As the plane descended through seemingly endless clouds, bumping and shaking like we were driving on a massive dirt road, I gripped my armrest until my knuckles turned white. I honestly thought I might die that day. And oddly, I made my peace with the idea, and I didn’t regret being on that plane. If I didn’t live past that moment, I thought, I had used my time on earth pretty well. Of course I wanted more. But if it had to end there, I realized, at least I felt like I had lived. I closed my eyes, took deep breaths and went over happy memories in my head.
Suddenly, the wheels touched the ground and I was thrown forward in my seat as the plane slammed on its brakes to slow down before the end of the short runway. I blinked my eyes open, unclenched my hands, and looked at the Nepali woman sitting next to me. We both took a breath and smiled.
Still alive. One fear conquered.
When the plane came to a stop and we climbed down the roll-up stairs onto the tarmac, the air felt cool and fresh compared with the air in Delhi, where I had boarded the plane. Beneath the curtain of clouds, everything was not nearly as scary as I had imagined it to be. There were no mountains in proximity to the runway, extremely ample space for a commercial plane to land, and the actual airport was small and cozy-looking. The outskirts of Kathmandu were visible from the tarmac and it looked different than anything I had ever seen.
I felt the excited little leap in my heart that comes from experiencing something totally new and a sincere gratitude to be alive.
Eva and I spent a few days in Kathmandu after my arrival, but we didn’t leave the tourist/trekking section of Kathmandu, called Thamel, a place that I found pretty oppressive. Completely void of Nepali culture, Thamel features rows and rows of trekking agencies, stores selling knockoff trekking equipment and/or traveler clothing, and expensive restaurants featuring foreign foods.
The trekking industry in Kathmandu seemed to me like a huge monster, with tentacles reaching out and sucking money out of the many foreigners who are clogging the streets of Thamel at all times. There are so many people who fly into Kathmandu and go trekking every day that I had the distinct feeling of being an item passing through an assembly line – just one of many identical things that goes through and deposits money and leaves.
Paying for our trek (the Nepali rupee is ridiculously inflated, but it was also a lot of money)

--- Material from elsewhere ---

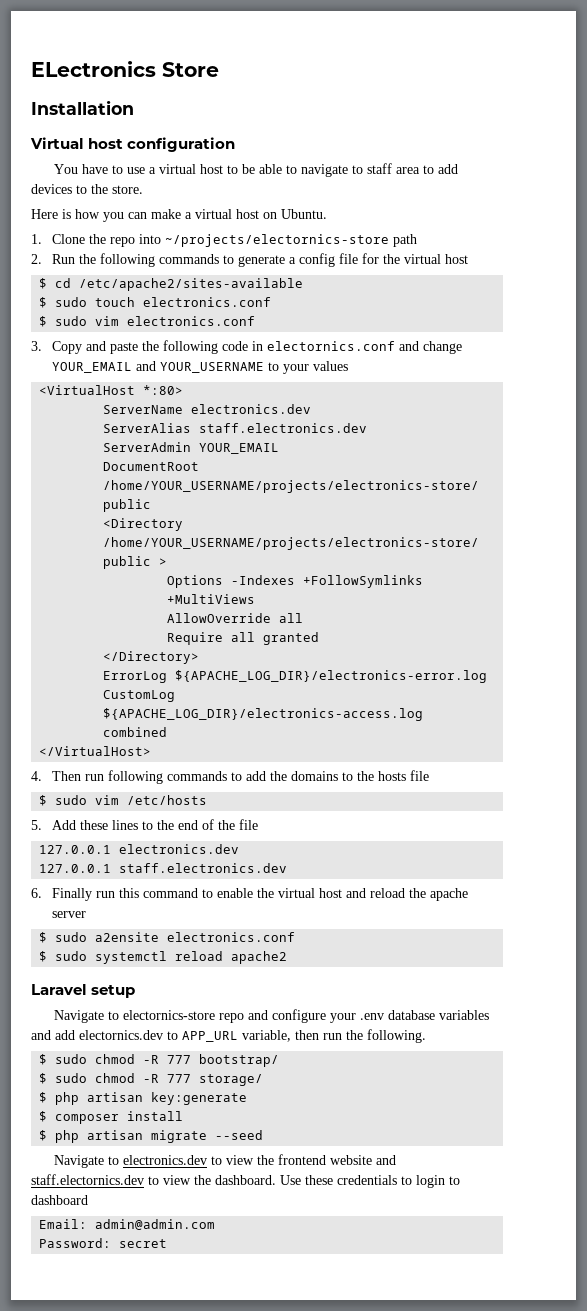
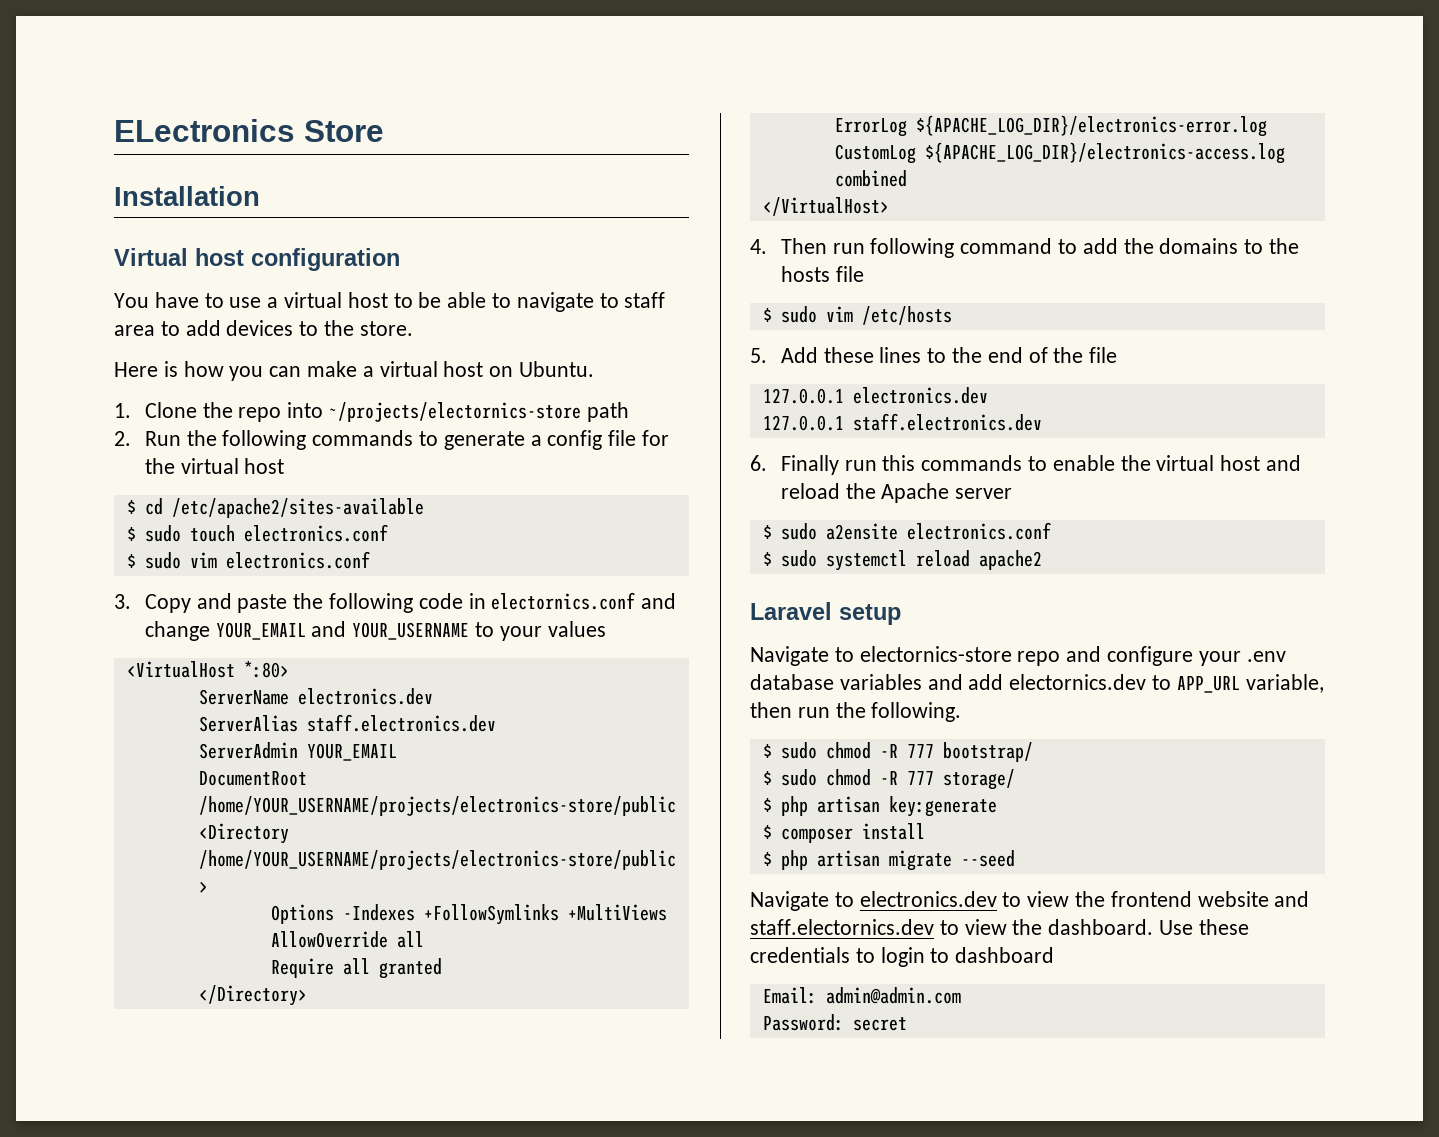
[166,771,227,781] commands -> [960,238,1053,254] command
[142,888,198,898] command -> [921,455,1023,471] commands
[429,888,468,901] apache -> [881,483,950,503] Apache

It was a strange place and I was relieved when we finally had procured all the necessary gear and permits and we left the city for the mountain town of Pokhara, the launching point for most treks in the Annapurna region of Nepal.
Despite horror stories that I had heard about reckless Nepali driving and of buses plunging off the sides of mountain roads in Nepal, the 8-hour trip went smoothly and was pleasant, with a bus that stopped nearly every hour for bathroom breaks and snacks. Eva and I couldn’t believe the luxury of this after traveling in India, where buses sometimes stopped only once during a long journey for a bathroom break and even then sometimes there was actually no bathroom, just an opportunity for the men to pee on the side of the road.
That evening, we met our guide, went over our route and agreed to leave early the next morning. Eva and I were both a bit nervous as we had dinner and shared an Everest beer. The Himalayas loomed in our minds, though we couldn’t see them from the town because of cloud cover. We both took mountains seriously and knew there were risks involved in an endeavor like this, just like any time one goes into nature.
We mused about what the next week might be like. We communicated with our families, let them know they might not hear from us for a while. We re-checked our supplies and re-packed our bag. We sent some prayers into the universe for a safe and meaningful trek, and the atmosphere was serious as we went to bed early.